The boss of one of many UK’s greatest banks has stated the specter of cyber assaults “retains me awake at evening”.
Ian Stuart, the CEO of HSBC UK, stated cyber safety was “prime of the agenda” for his banking group, and coping with IT vulnerabilities was an “huge” expense for the sector as an entire.
He stated: “It does fear me – we might be attacked and we’re being attacked on a regular basis.”
Mr Stuart and different financial institution bosses have been talking to the Commons Treasury Committee which has been taking proof on a spread of points affecting the business, together with how weak it’s to outages and cyber assaults.
In March, it emerged 9 main banks and constructing societies working within the UK accrued at the least 803 hours – the equal of 33 days – of tech outages previously two years.
In latest weeks, retailers Co-op and Marks and Spencer have skilled extreme disruption after being focused by hackers.
Lisa Forte, of the cyber safety firm Crimson Goat, advised BBC Information that Mr Stuart had made “an extremely necessary level”.
“Cyber assaults are growing in each quantity and severity,” she stated.
“Criminals are monetising assaults extra effectively and we’re at some extent now the place it very a lot is when not if companies will expertise an assault.”
Mr Stuart stated his banking group was spending tons of of hundreds of thousands of kilos bettering its IT techniques.
“I believe the sum of money banks – all of us – might be placing into our techniques is gigantic,” he stated.
“The defence mechanisms you place in are completely vital.”

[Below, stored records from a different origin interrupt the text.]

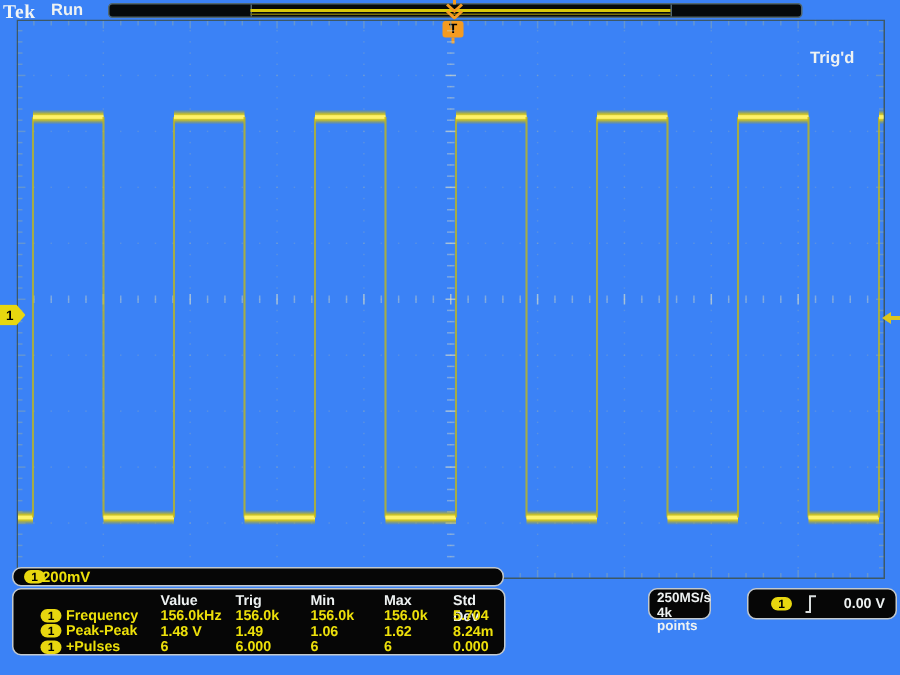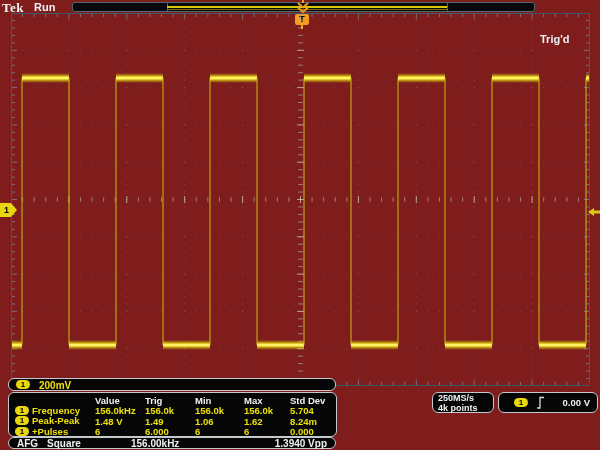--- a/index.html
+++ b/index.html
@@ -3,7 +3,7 @@
 <meta charset="utf-8">
 <style>
   html,body{margin:0;padding:0;background:#000;}
-  .screen{position:relative;width:600px;height:450px;background:#7f1d1d;overflow:hidden;
+  .screen{position:relative;width:600px;height:450px;background:#3b82f6;overflow:hidden;
           font-family:"Liberation Sans",sans-serif;-webkit-font-smoothing:antialiased;}
   .abs{position:absolute;}
   

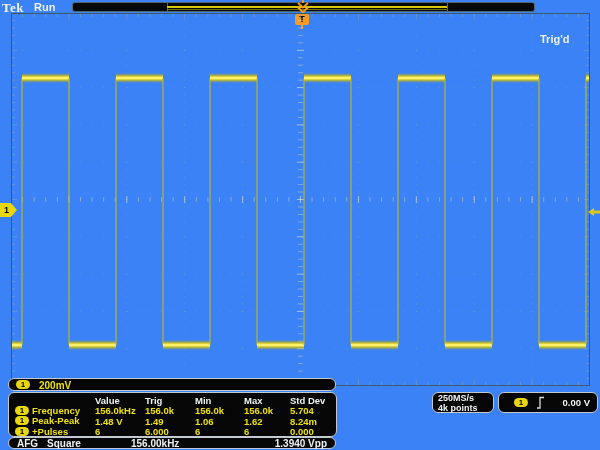--- a/index.html
+++ b/index.html
@@ -26,7 +26,7 @@
   
   .rbox{border:1px solid #c3c9cd;border-radius:6px;background:#060606;box-sizing:border-box;}
   .ch-box{left:8px;top:378px;width:328px;height:13px;}
-  .ch-box .scale{position:absolute;left:30px;top:1px;color:#ede00a;font:bold 10px "Liberation Sans",sans-serif;}
+  .ch-box .scale{position:absolute;left:19px;top:1px;color:#ede00a;font:bold 10px "Liberation Sans",sans-serif;}
   .badge{display:inline-block;width:14px;height:9px;background:#e8d70f;border-radius:5px;
          color:#000;font:bold 8px "Liberation Sans",sans-serif;text-align:center;line-height:9px;}
   .ch-box .badge{position:absolute;left:7px;top:1px;}

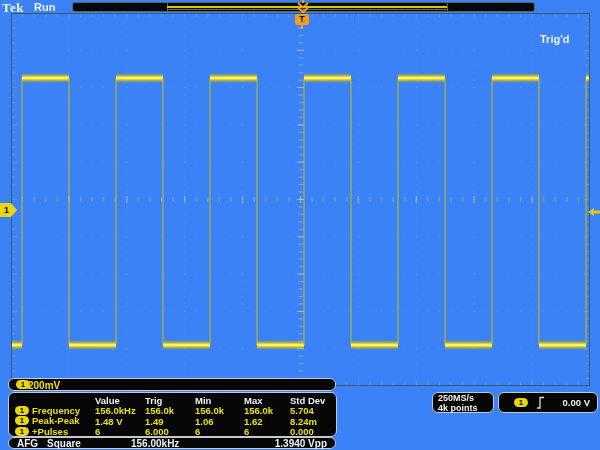--- a/index.html
+++ b/index.html
@@ -30,7 +30,7 @@
   .badge{display:inline-block;width:14px;height:9px;background:#e8d70f;border-radius:5px;
          color:#000;font:bold 8px "Liberation Sans",sans-serif;text-align:center;line-height:9px;}
   .ch-box .badge{position:absolute;left:7px;top:1px;}
-  .meas-box{left:8px;top:392px;width:329px;height:45px;padding:2px 0 0 6px;
+  .meas-box{left:8px;top:392px;width:329px;height:45px;padding:2px 0 0 18px;
             display:grid;grid-template-columns:80px 50px 50px 49px 46px auto;grid-auto-rows:10.4px;
             font:bold 9.5px "Liberation Sans",sans-serif;}
   .meas-box .hdr{color:#eef2f2;}

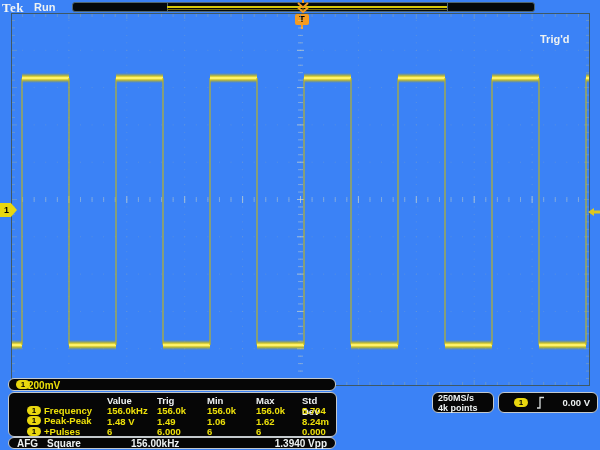--- a/index.html
+++ b/index.html
@@ -44,7 +44,7 @@
   .tpos .tsq{width:7px;height:7px;background:#f59b20;border-radius:1px;color:#000;
              font:bold 6px "Liberation Sans",sans-serif;text-align:center;line-height:7px;}
   .tpos .arr{font-size:8px;}
-  .acq-box{left:432px;top:392px;width:62px;height:21px;padding:1px 0 0 5px;
+  .acq-box{left:432px;top:392px;width:42px;height:21px;padding:1px 0 0 5px;
            color:#eef2f2;font:bold 9px "Liberation Sans",sans-serif;line-height:9.5px;}
   .trig-box{left:498px;top:392px;width:100px;height:21px;display:flex;align-items:center;padding:0 7px 0 15px;box-sizing:border-box;}
   .trig-box .tlevel{margin-left:auto;color:#eef2f2;font:bold 9.5px "Liberation Sans",sans-serif;text-align:center;}

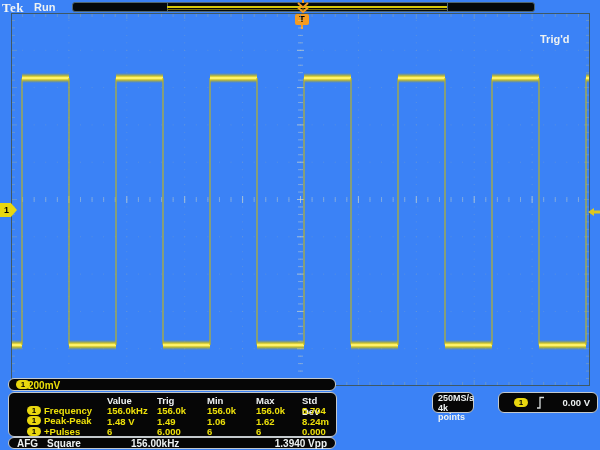--- a/index.html
+++ b/index.html
@@ -1357,12 +1357,6 @@
     <div class="val">0.000</div>
   </div>
 
-  <div class="abs rbox afg-bar">
-    <span style="left:8px">AFG</span>
-    <span style="left:38px">Square</span>
-    <span style="left:122px">156.00kHz</span>
-    <span style="right:8px">1.3940 Vpp</span>
-  </div>
 
 
   <div class="abs rbox acq-box">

Throughout his group, he stated they’re processing 1000 funds a second whereas making 8000 IT modifications and updates each week.
Barclays, Lloyds, Nationwide, Santander, NatWest, Danske Financial institution, Financial institution of Eire and Allied Irish Financial institution have additionally supplied info to the committee.
Between January 2023 and February this yr, they skilled 158 IT failures between them.
Vim Maru, CEO of Barclays, addressed MPS in regards to the Barclays outage which occurred on what was January pay day for many individuals.
Severe IT issues affected on-line banking for a number of days, left some individuals unable to maneuver dwelling – and will outcome within the financial institution going through compensation funds of £12.5m, a report has discovered.
Mr Maru apologised to clients, saying he was “deeply sorry for the disruption”. He stated there was no proof it was triggered a cyber incident or a malicious act.
Following the Barclays incident in January, about 1.2m individuals within the UK have been then affected by additional banking outages in February.
These issues occurred at Lloyds, TSB, Nationwide and HSBC.